> _Recorded data_
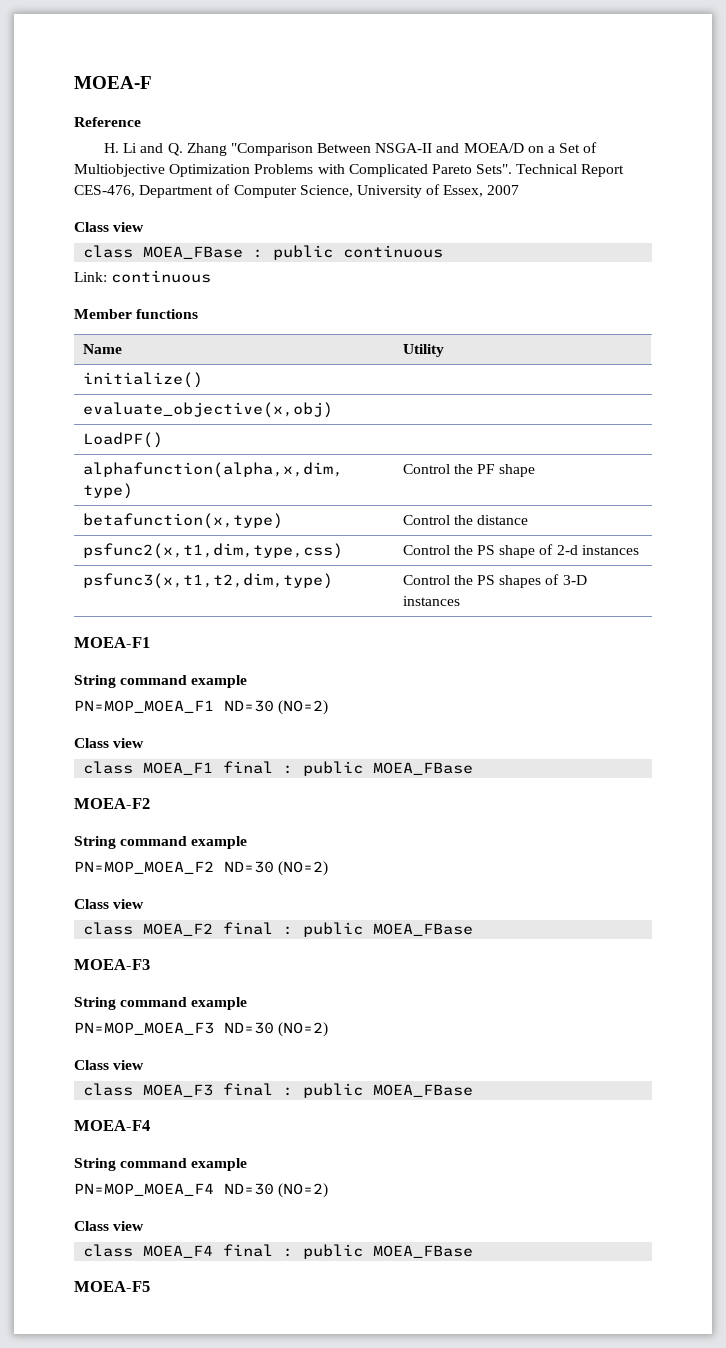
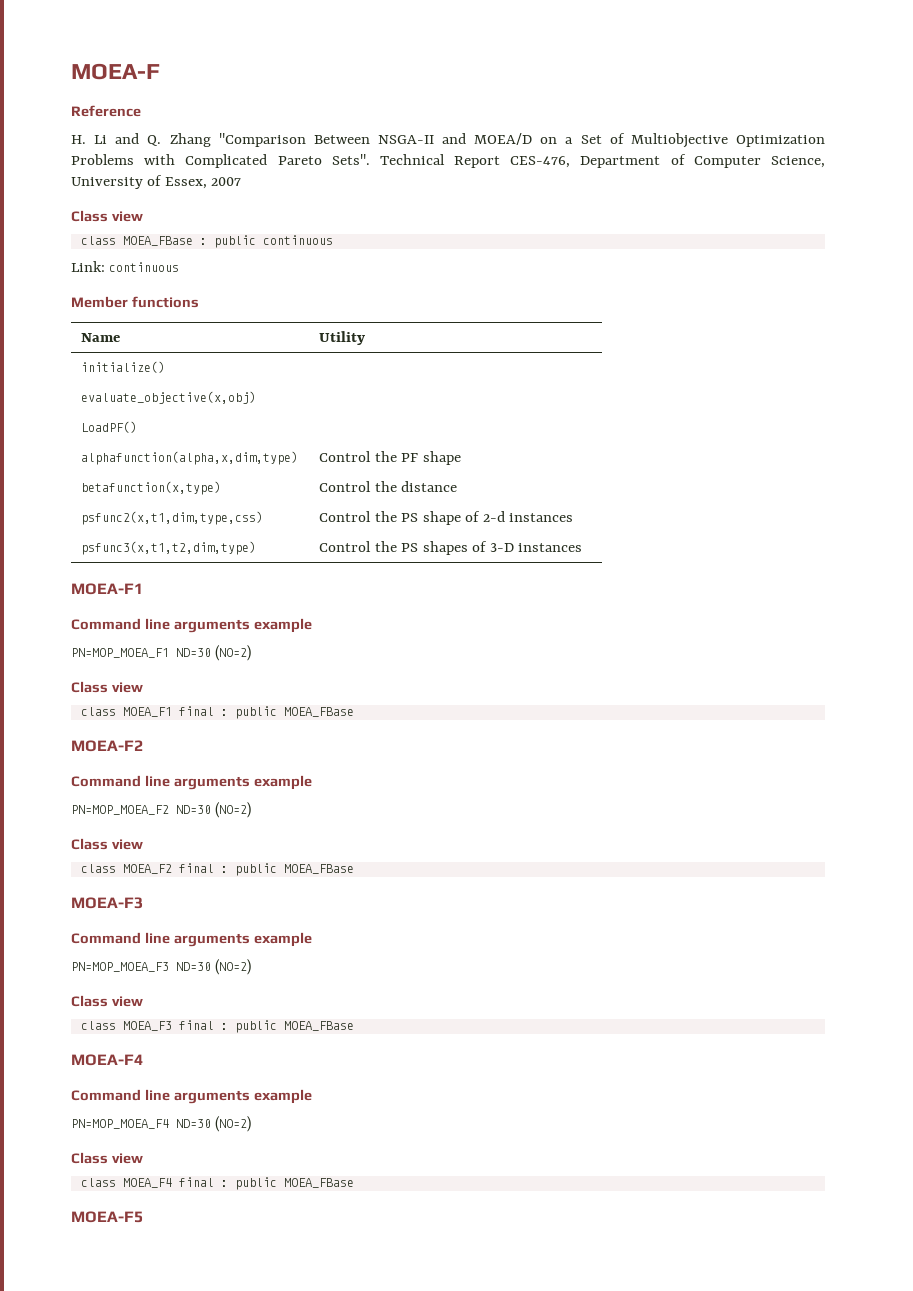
  MOEA-F1
- String command example
+ Command line arguments example
  MOEA-F2
- String command example
+ Command line arguments example
  MOEA-F3
- String command example
+ Command line arguments example
  MOEA-F4
- String command example
+ Command line arguments example

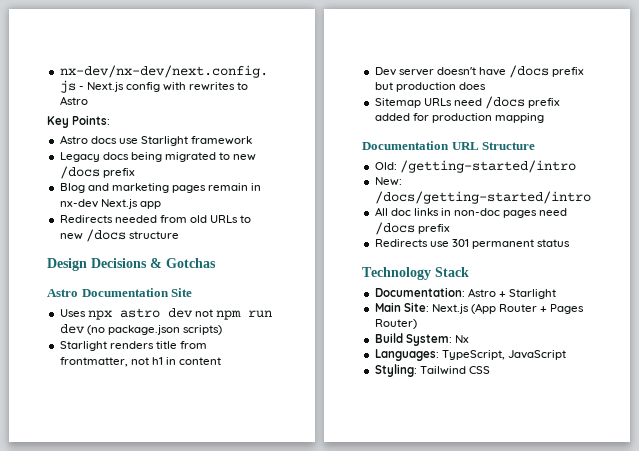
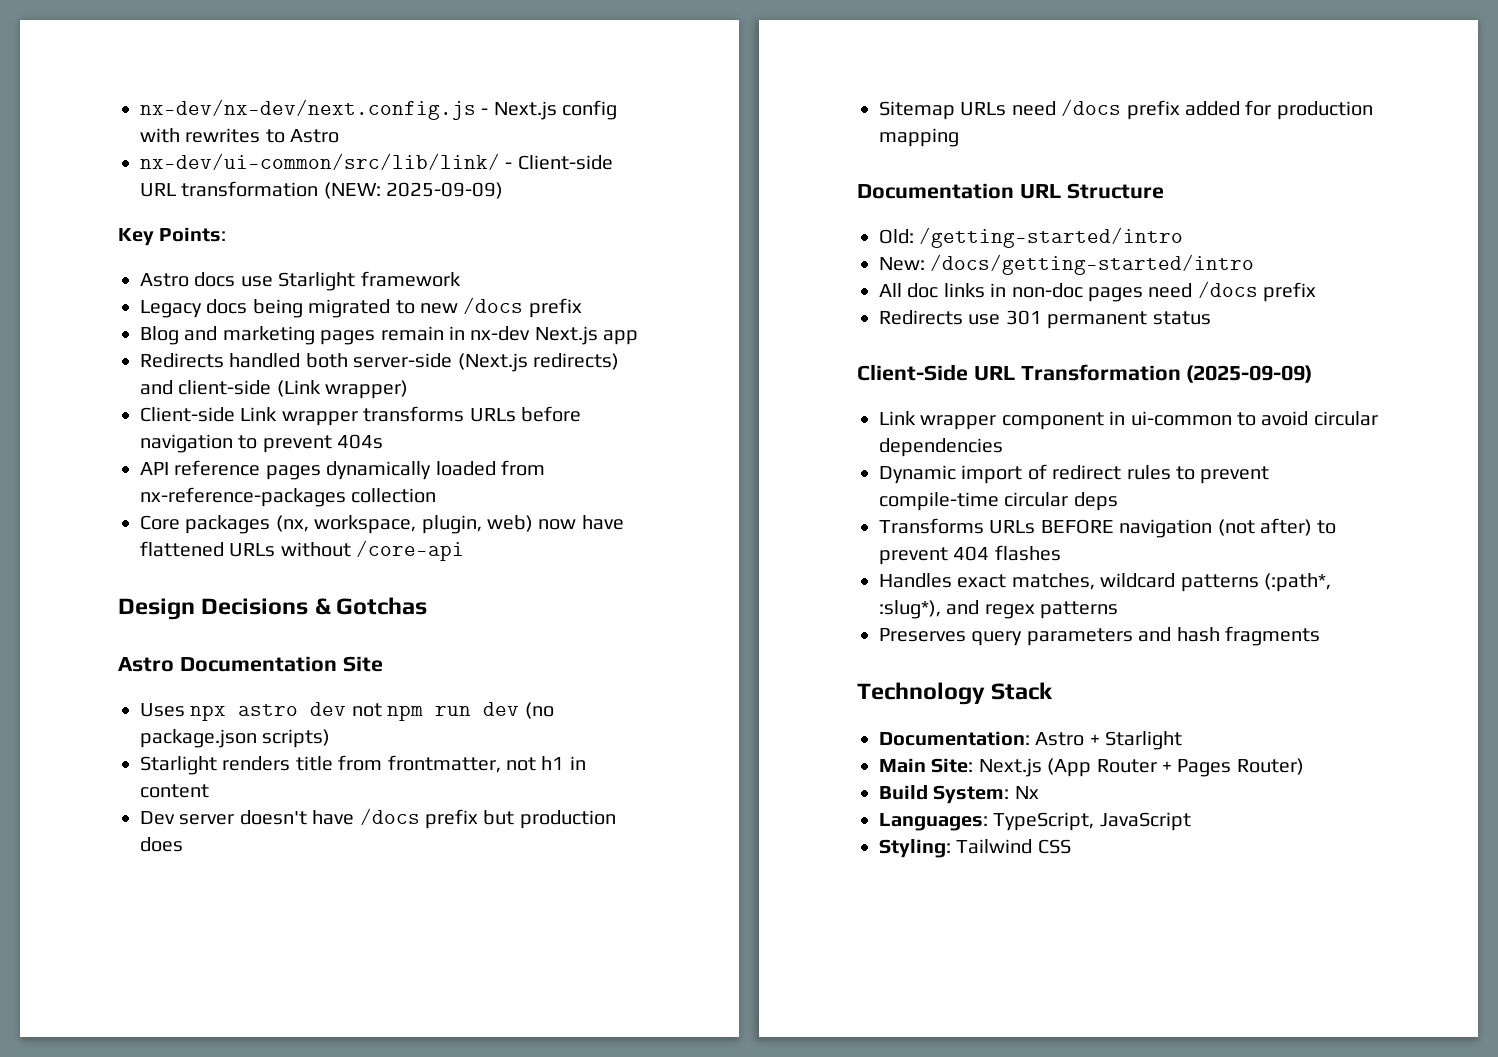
+ nx-dev/ui-common/src/lib/link/ - Client-side URL transformation (NEW: 2025-09-09)
- Redirects needed from old URLs to new /docs structure
+ Redirects handled both server-side (Next.js redirects) and client-side (Link wrapper)
+ Client-side Link wrapper transforms URLs before navigation to prevent 404s
+ API reference pages dynamically loaded from nx-reference-packages collection
+ Core packages (nx, workspace, plugin, web) now have flattened URLs without /core-api
+ Client-Side URL Transformation (2025-09-09)
+ Link wrapper component in ui-common to avoid circular dependencies
+ Dynamic import of redirect rules to prevent compile-time circular deps
+ Transforms URLs BEFORE navigation (not after) to prevent 404 flashes
+ Handles exact matches, wildcard patterns (:path*, :slug*), and regex patterns
+ Preserves query parameters and hash fragments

> _Task objective_
From the first line of the records down through the line containing "- Redirects needed", transcribe exactly those lines and no others, both ends kept, pictures dropped.

> _Answer below_
  MOEA-F1
- String command example
+ Command line arguments example
  MOEA-F2
- String command example
+ Command line arguments example
  MOEA-F3
- String command example
+ Command line arguments example
  MOEA-F4
- String command example
+ Command line arguments example

+ nx-dev/ui-common/src/lib/link/ - Client-side URL transformation (NEW: 2025-09-09)
- Redirects needed from old URLs to new /docs structure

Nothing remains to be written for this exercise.